If sequestration is triggered on 1 March, that penalty will be intensified by the fact that, until very recently, the Department had not adjusted spending in anticipation of sequestration. Of minor relief, the BCA was amended in January 2013 by the American Taxpayer Relief Act (ATRA) of 2012. The key outcome of ATRA was that the date set for sequestration implementation was moved from 1 January 2013 to 1 March 2013, and the total amount of cuts required in FY2013 were reduced in proportion to that delay. As a result, the DOD will be required to find $42.7 billion in savings by 30 September 2013 (versus $54.7 billion). These savings must be realised through a 9% cut across all programs, projects and activities (except military personnel).
The consequences of these cuts will be determined by the Service Chiefs, who have warned that they will lead to dangerously low levels of combat readiness, a concern that was validated in detail by an Office of Management and Budget report.
In addition to a civilian hiring freeze and the institution of a 20% pay cut for DoD's 700,000 civilian employees, training and maintenance within each of the services is set to be scaled back. This includes Army combat training center rotations and Air Force flying times, a significant decrease in the rehabilitation of equipment coming out of Afghanistan, and less activity in the Navy's shipyards.
If recent history is any guide, the most likely scenario is that the sequester is triggered on 1 March but some type of short-term compromise is reached prior to the end of March (when the CR runs out).
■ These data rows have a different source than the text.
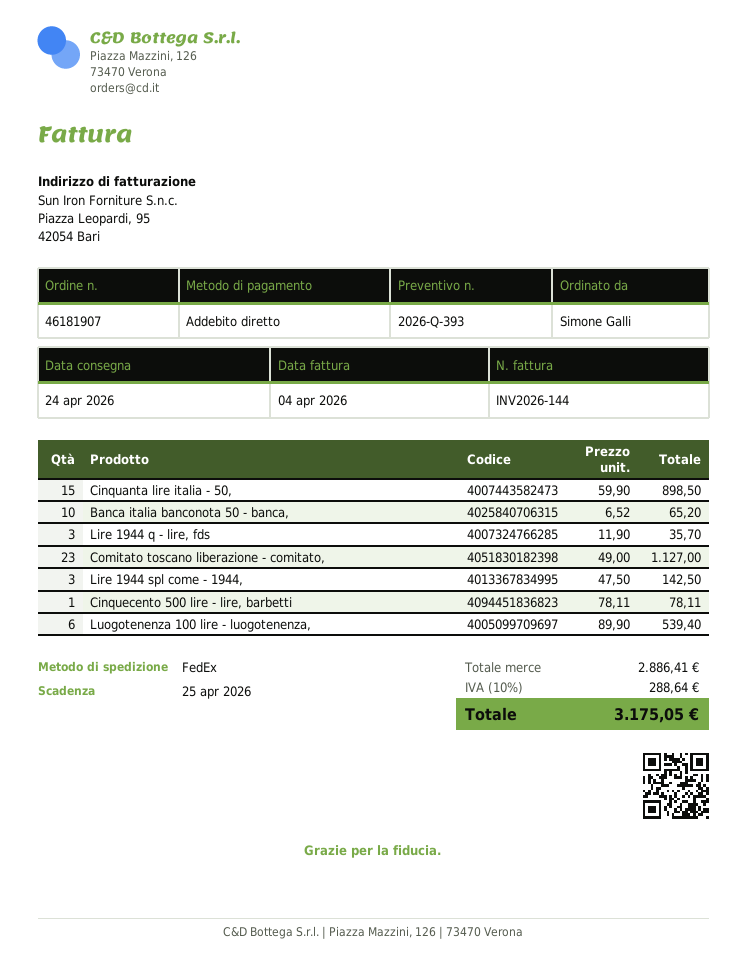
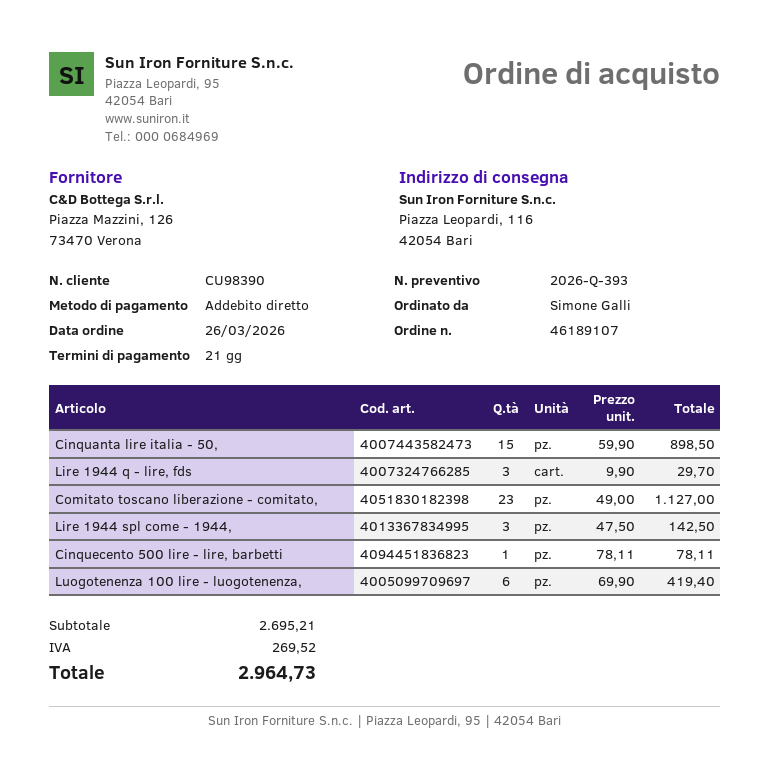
order number: 46181907 -> 46189107
Banca italia banconota 50 - banca,: 10 x 6.52 = 65.20 -> none
Lire 1944 q - lire, fds: 3 x 11.90 = 35.70 -> 3 x 9.90 = 29.70
Luogotenenza 100 lire - luogotenenza,: 6 x 89.90 = 539.40 -> 6 x 69.90 = 419.40
subtotal: 2886.41 -> 2695.21
tax: 288.64 -> 269.52
total: 3175.05 -> 2964.73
This compromise will likely allow DoD to move money between accounts to support readiness, but it is unlikely that the Department will avoid additional deep reductions over the next ten years (Mark Thompson notes on the ASPI blog that, sequester or no sequester, expect to see a 'steady erosion' of US military capability).
The combination of these reductions and a continued reliance on stopgap budget measures does not bode well for US defence planning. Todd Harrison, a defense budget analyst for the DC-based Center for Strategic and Budgetary Analysis, borrowed a metaphor from former Congressman Barney Frank in a recent interview, which aptly describes the challenges facing the Department in an age of austerity: 'Fat in the defense budget is not like fat around the edge of the steak that you can trim off neatly. The fat is marbled into the meat.'
It's difficult to imagine how the delicate task of cutting the fat can be achieved in an uncertain and politically polarised budget environment.